Sie können sämtliche Bankgebühren, die mit dem Verwalten des Mietobjekts zusammenhängen, als Werbungskosten von der Steuer abziehen. Beispielsweise wenn die Mieten auf Ihrem Konto eingehen und Sie von diesem Konto Betriebskosten-Rechnungen wie z.B. die Grundsteuer oder Versicherungsbeiträge überweisen.
Am besten nachweisen können Sie diese Gebühren, indem Sie sich ein gesondertes Mietkonto bei Ihrer Bank einrichten.

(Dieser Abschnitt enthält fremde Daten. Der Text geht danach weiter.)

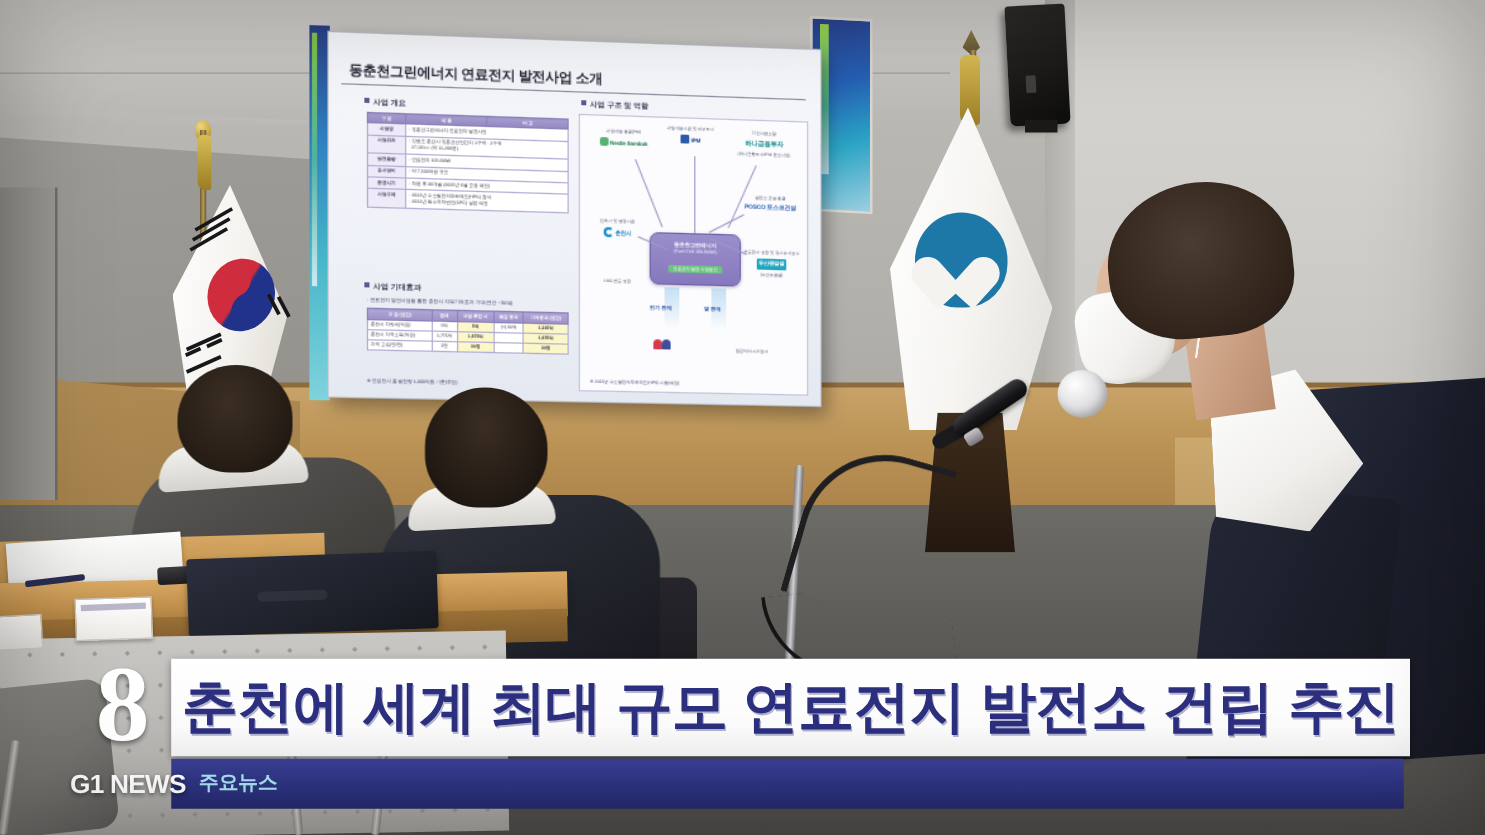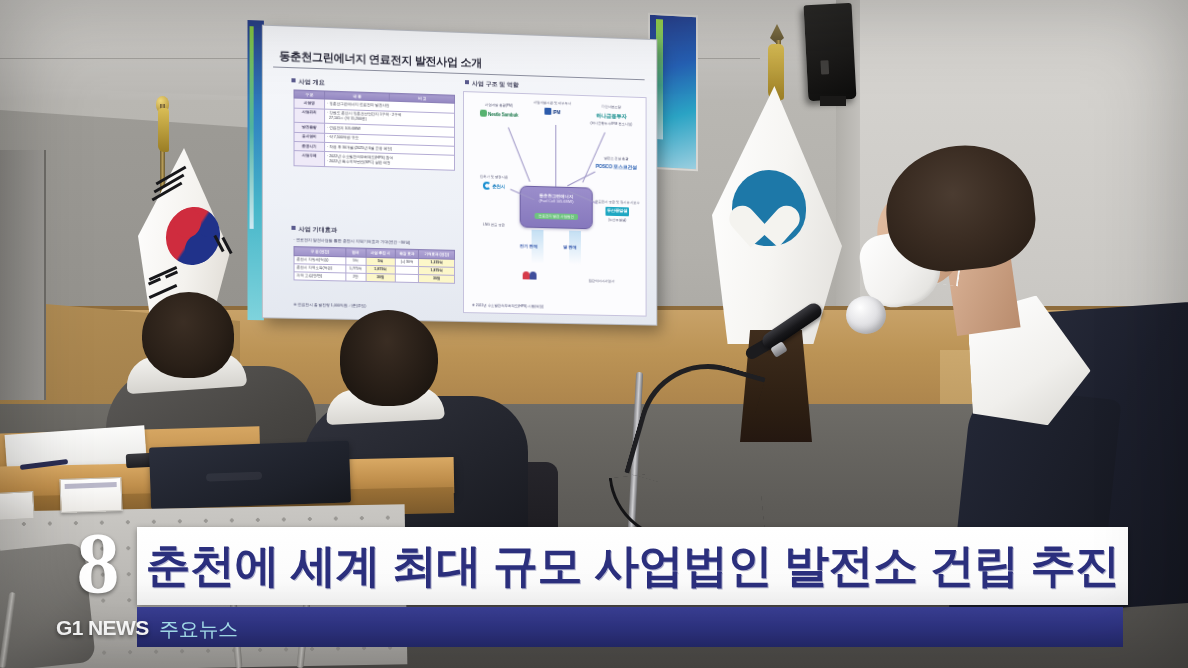--- a/index.html
+++ b/index.html
@@ -603,21 +603,21 @@
     text-shadow:1px 1px 0 rgba(40,44,120,.35);
     white-space:nowrap;
   }
   .lt-blue{
     position:absolute; left:137px; top:607px; width:986px; height:40px;
     background:linear-gradient(180deg,#3a3f94 0%,#2e3382 55%,#252a6e 100%);
     z-index:18;
   }
   .lt-cat{
     position:absolute; left:22px; top:9px;
-    font-size:20px; font-weight:normal; color:#a9e4f2;
+    font-size:16px; font-weight:bold; color:#a9e4f2;
     letter-spacing:-.3px;
   }
   .vignette{
     position:absolute; inset:0; pointer-events:none; z-index:30;
     box-shadow:inset 0 0 90px rgba(0,0,0,.28);
   }
 </style>
 </head>
 <body>
 
@@ -891,21 +891,21 @@
     <div class="chair-leg" style="left:232px; top:588px; height:80px; transform:rotate(-5deg);"></div>
     <div class="chair-leg" style="left:300px; top:600px; height:68px; transform:rotate(6deg);"></div>
   </div>
 
   <div class="lt-logo">
     <div class="lt-eight">8</div>
     <div class="lt-g1news">G1 NEWS</div>
   </div>
 
   <div class="lt-white">
-    <div class="lt-headline">춘천에 세계 최대 규모 사업법인 발전소 건립 추진</div>
+    <div class="lt-headline">춘천에 세계 최대 규모 연료전지 발전소 건립 추진</div>
   </div>
 
   <div class="lt-blue">
     <div class="lt-cat">주요뉴스</div>
   </div>
 
   <div class="vignette"></div>
 </div>
 
 </body></html>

Das hat den Vorteil, dass Sie dann auch die Grundgebühren in voller Höhe von der Steuer absetzen können, ohne dass Ihnen das Finanzamt vorwerfen kann, Sie hätten das Konto auch privat mitbenutzt.
Dient das Konto dagegen auch anderen Zwecken (z.B. als privates Girokonto), müssen Sie die Kosten im Verhältnis der Anzahl der Buchungen aufteilen. Im Regelfall wird Ihnen das Finanzamt problemlos 16 Euro anerkennen (Verfügung der OFD Hannover vom 30.4.2002, DStR 2002, S. 1132).